Work item: What you should write out is every line from the one containing "needed, maximizing growth is sufficient" to the end of the data, exactly and with nothing else.

Records contained in a dataset:
+++

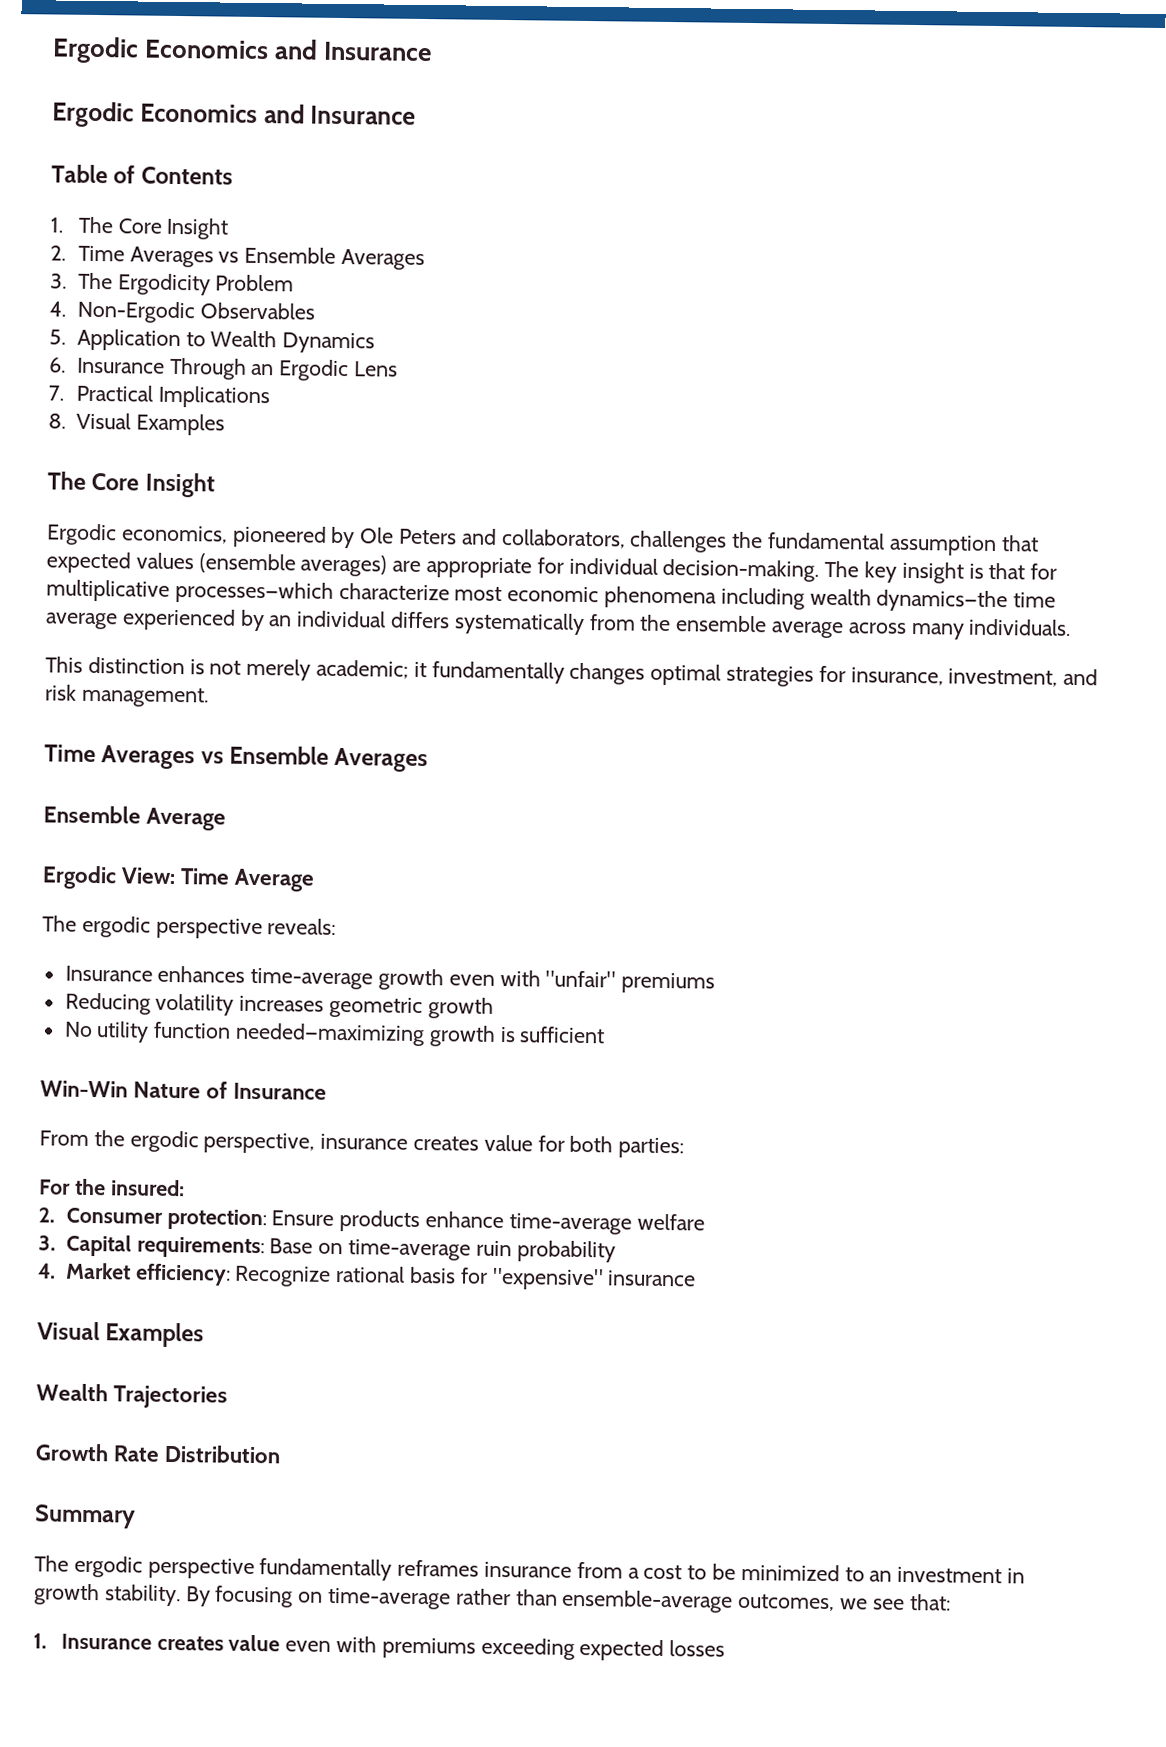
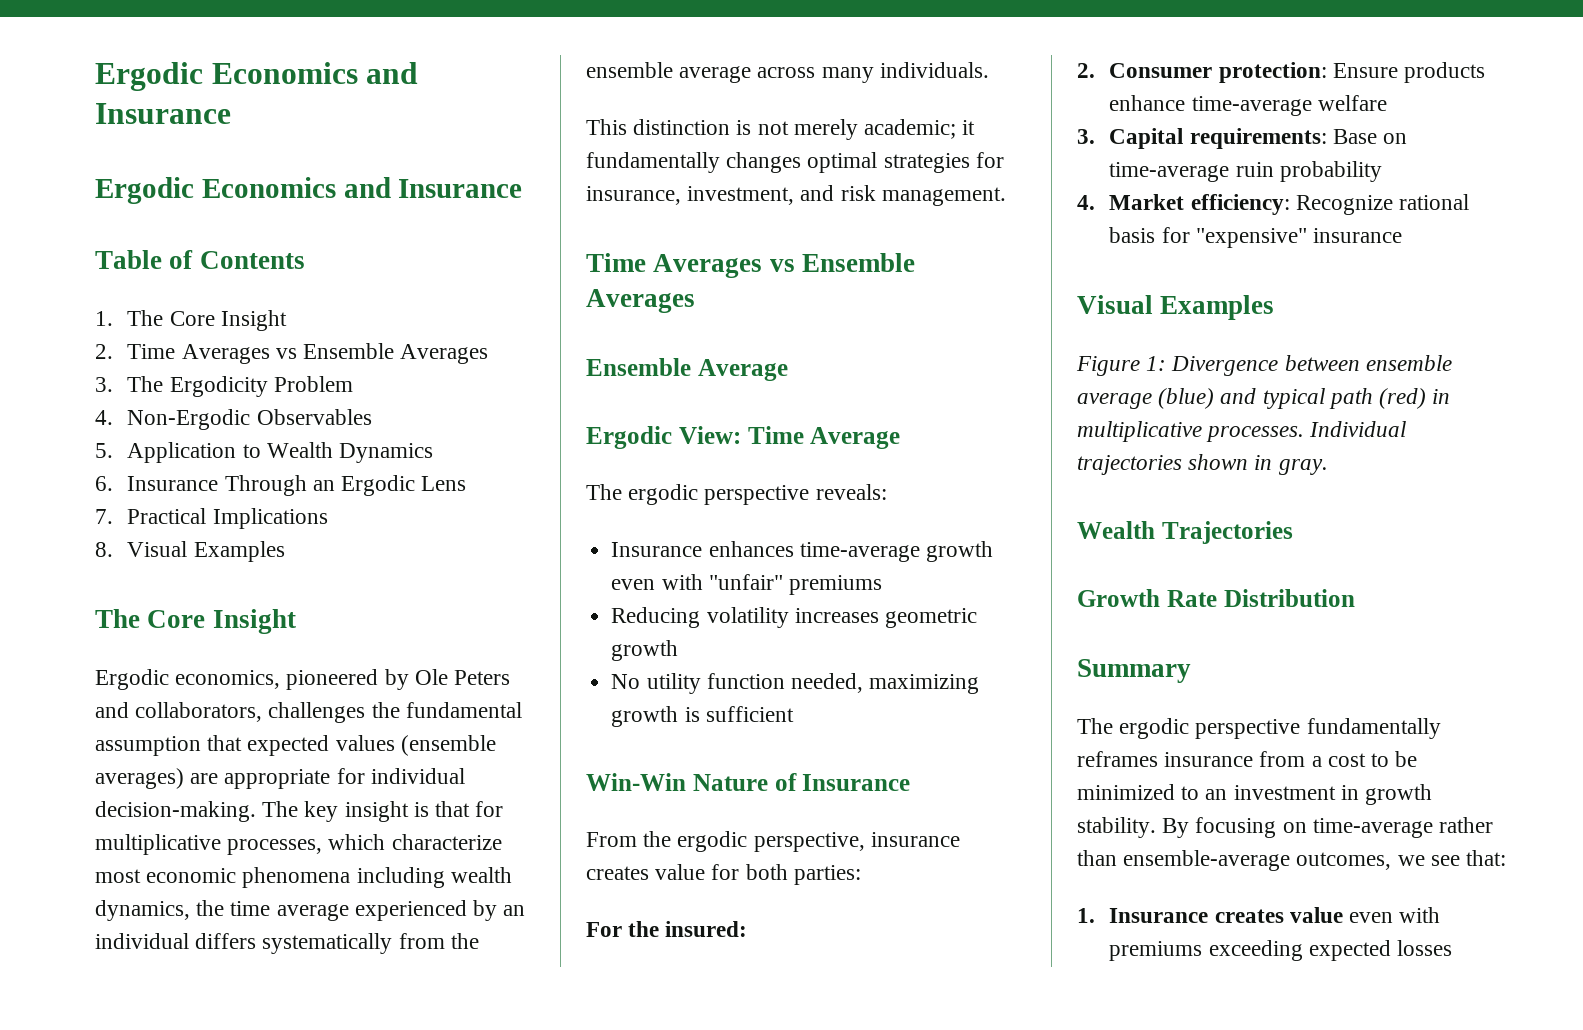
- The key insight is that for multiplicative processes—which characterize most economic phenomena including wealth dynamics—the time average experienced by an individual differs systematically from the ensemble average across many individuals.
+ The key insight is that for multiplicative processes, which characterize most economic phenomena including wealth dynamics, the time average experienced by an individual differs systematically from the ensemble average across many individuals.
- No utility function needed—maximizing growth is sufficient
+ No utility function needed, maximizing growth is sufficient
+ Figure 1: Divergence between ensemble average (blue) and typical path (red) in multiplicative processes. Individual trajectories shown in gray.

+++

The completed task:
+ No utility function needed, maximizing growth is sufficient
+ Figure 1: Divergence between ensemble average (blue) and typical path (red) in multiplicative processes. Individual trajectories shown in gray.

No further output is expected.